**REQUIRED WORK**
Pick every line from the data that holds the word "directory".

───── RECORDS SUPPLIED ─────

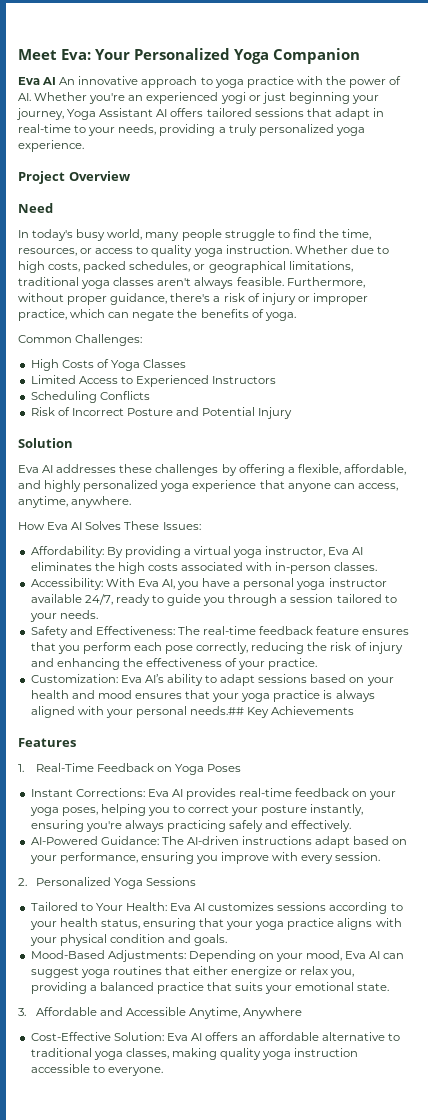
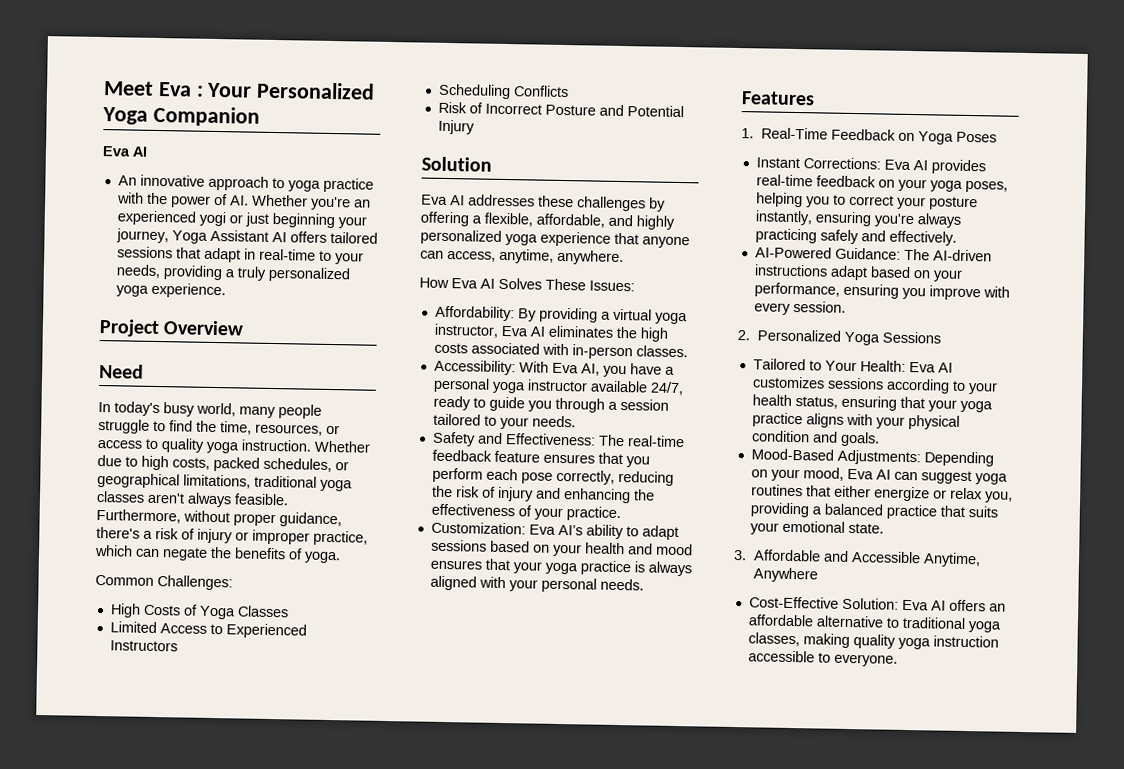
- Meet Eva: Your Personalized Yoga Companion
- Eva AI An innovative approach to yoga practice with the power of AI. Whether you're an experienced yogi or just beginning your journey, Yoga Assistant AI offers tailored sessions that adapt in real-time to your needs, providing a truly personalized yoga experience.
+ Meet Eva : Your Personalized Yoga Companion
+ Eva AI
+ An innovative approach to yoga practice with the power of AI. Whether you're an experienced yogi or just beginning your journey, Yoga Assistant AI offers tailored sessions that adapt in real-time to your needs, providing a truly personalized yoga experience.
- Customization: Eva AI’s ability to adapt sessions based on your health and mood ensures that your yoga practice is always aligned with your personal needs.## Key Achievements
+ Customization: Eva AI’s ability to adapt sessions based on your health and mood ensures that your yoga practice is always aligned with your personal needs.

─────
───── RECORDS SUPPLIED ─────

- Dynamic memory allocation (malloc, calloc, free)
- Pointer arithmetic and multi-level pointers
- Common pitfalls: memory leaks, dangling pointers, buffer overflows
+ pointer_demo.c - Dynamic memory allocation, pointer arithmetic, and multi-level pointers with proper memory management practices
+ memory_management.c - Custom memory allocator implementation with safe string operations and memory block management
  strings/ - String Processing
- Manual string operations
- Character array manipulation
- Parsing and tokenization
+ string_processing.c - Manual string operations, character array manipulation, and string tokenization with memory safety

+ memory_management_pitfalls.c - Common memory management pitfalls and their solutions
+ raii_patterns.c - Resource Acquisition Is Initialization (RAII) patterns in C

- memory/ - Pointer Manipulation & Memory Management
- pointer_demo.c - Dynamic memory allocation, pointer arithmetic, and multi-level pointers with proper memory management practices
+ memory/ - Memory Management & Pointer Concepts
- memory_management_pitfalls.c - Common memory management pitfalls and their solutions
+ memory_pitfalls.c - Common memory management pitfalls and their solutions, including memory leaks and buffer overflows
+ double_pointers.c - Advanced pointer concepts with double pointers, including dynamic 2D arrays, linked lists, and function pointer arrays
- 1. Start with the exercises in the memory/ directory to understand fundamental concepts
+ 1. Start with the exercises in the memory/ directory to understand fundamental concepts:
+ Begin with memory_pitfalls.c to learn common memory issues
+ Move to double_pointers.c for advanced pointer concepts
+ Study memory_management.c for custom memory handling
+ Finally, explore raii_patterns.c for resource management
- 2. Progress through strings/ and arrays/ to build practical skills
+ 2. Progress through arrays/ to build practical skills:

─────
───── RECORDS SUPPLIED ─────

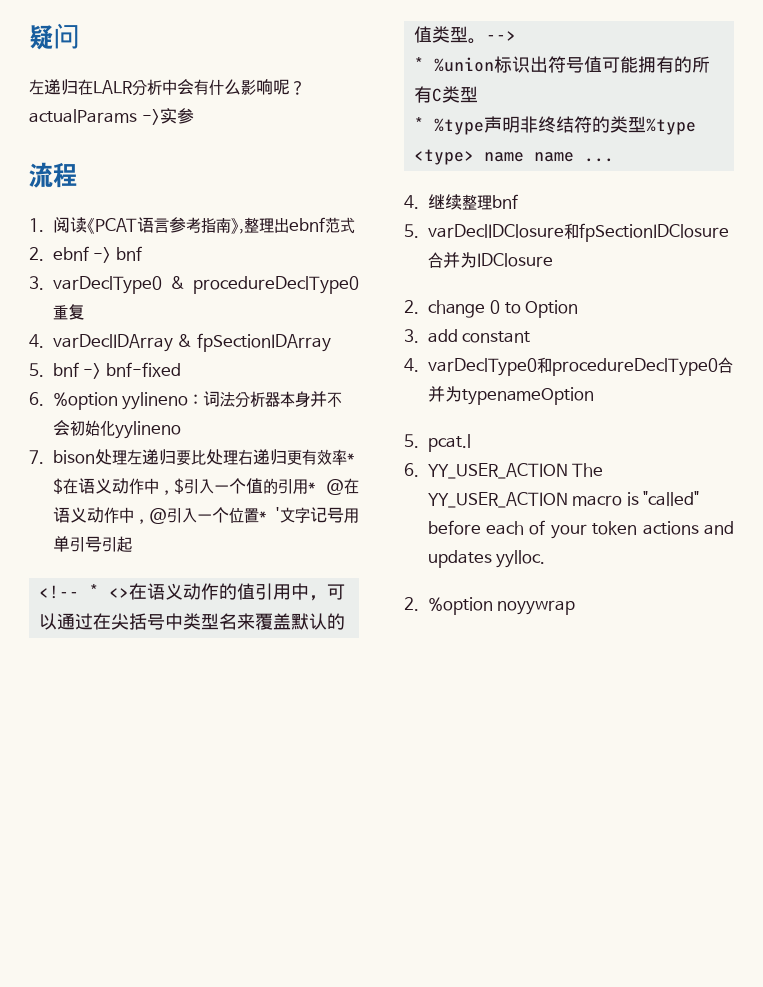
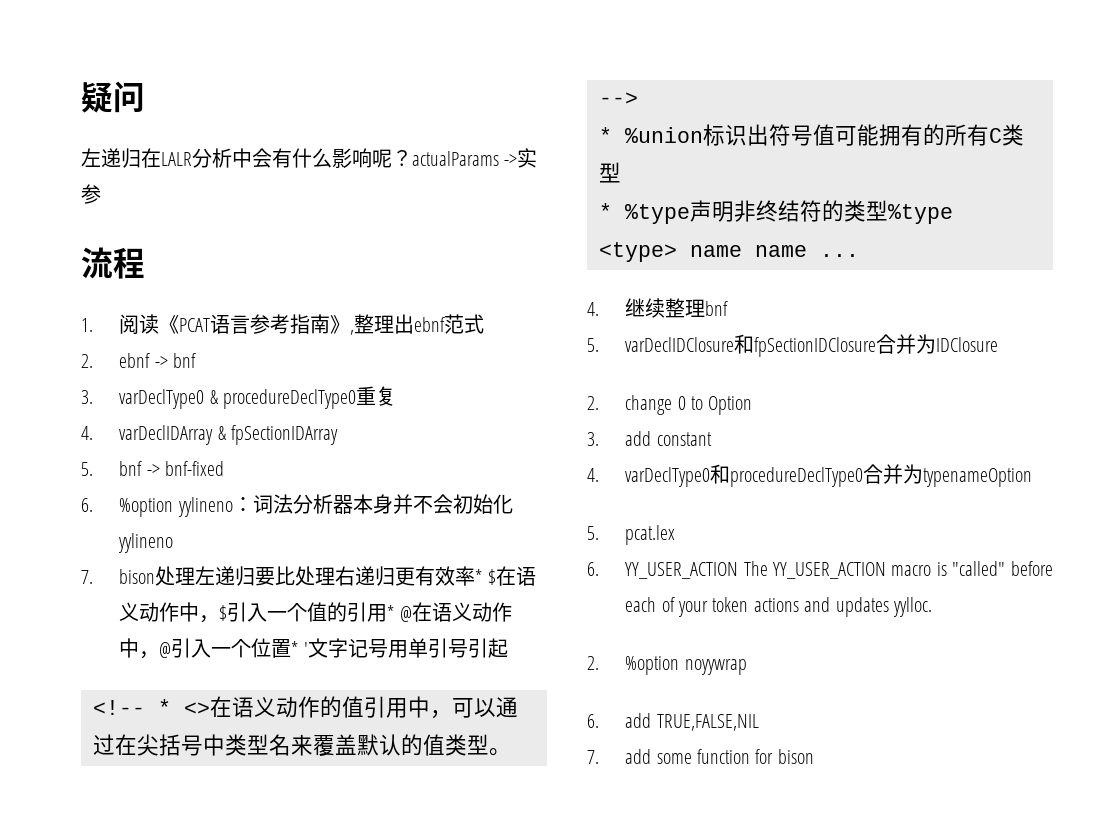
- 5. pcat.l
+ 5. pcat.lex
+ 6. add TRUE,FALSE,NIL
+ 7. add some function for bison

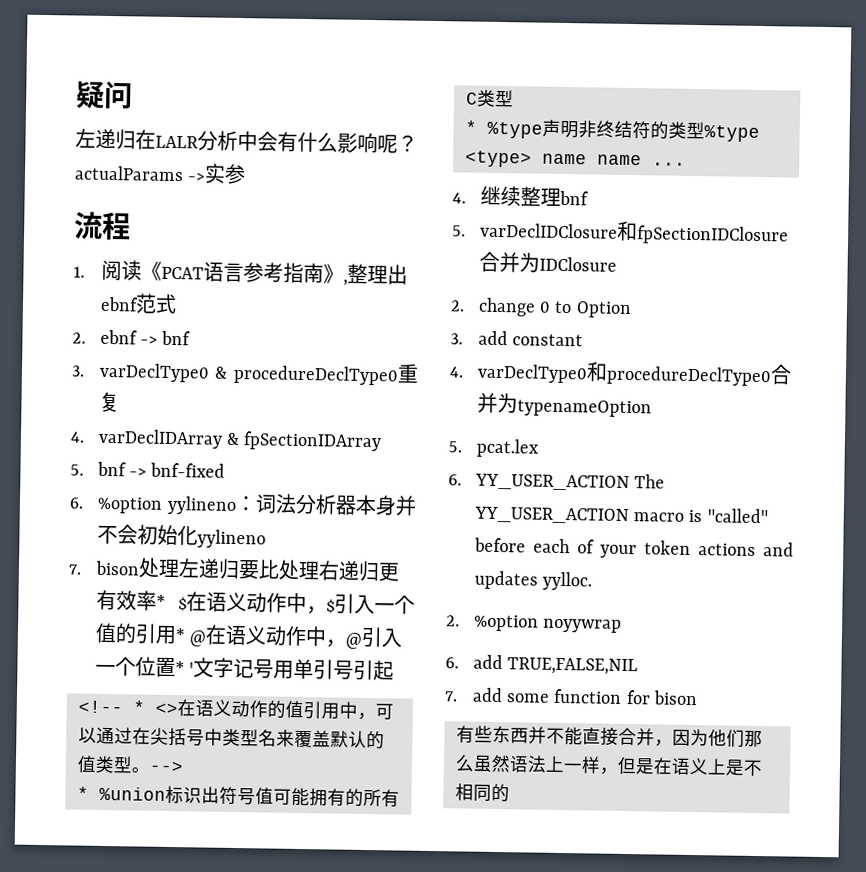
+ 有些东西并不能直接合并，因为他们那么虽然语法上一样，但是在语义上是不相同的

─────

**EXERCISE SOLUTION**
- 1. Start with the exercises in the memory/ directory to understand fundamental concepts
+ 1. Start with the exercises in the memory/ directory to understand fundamental concepts:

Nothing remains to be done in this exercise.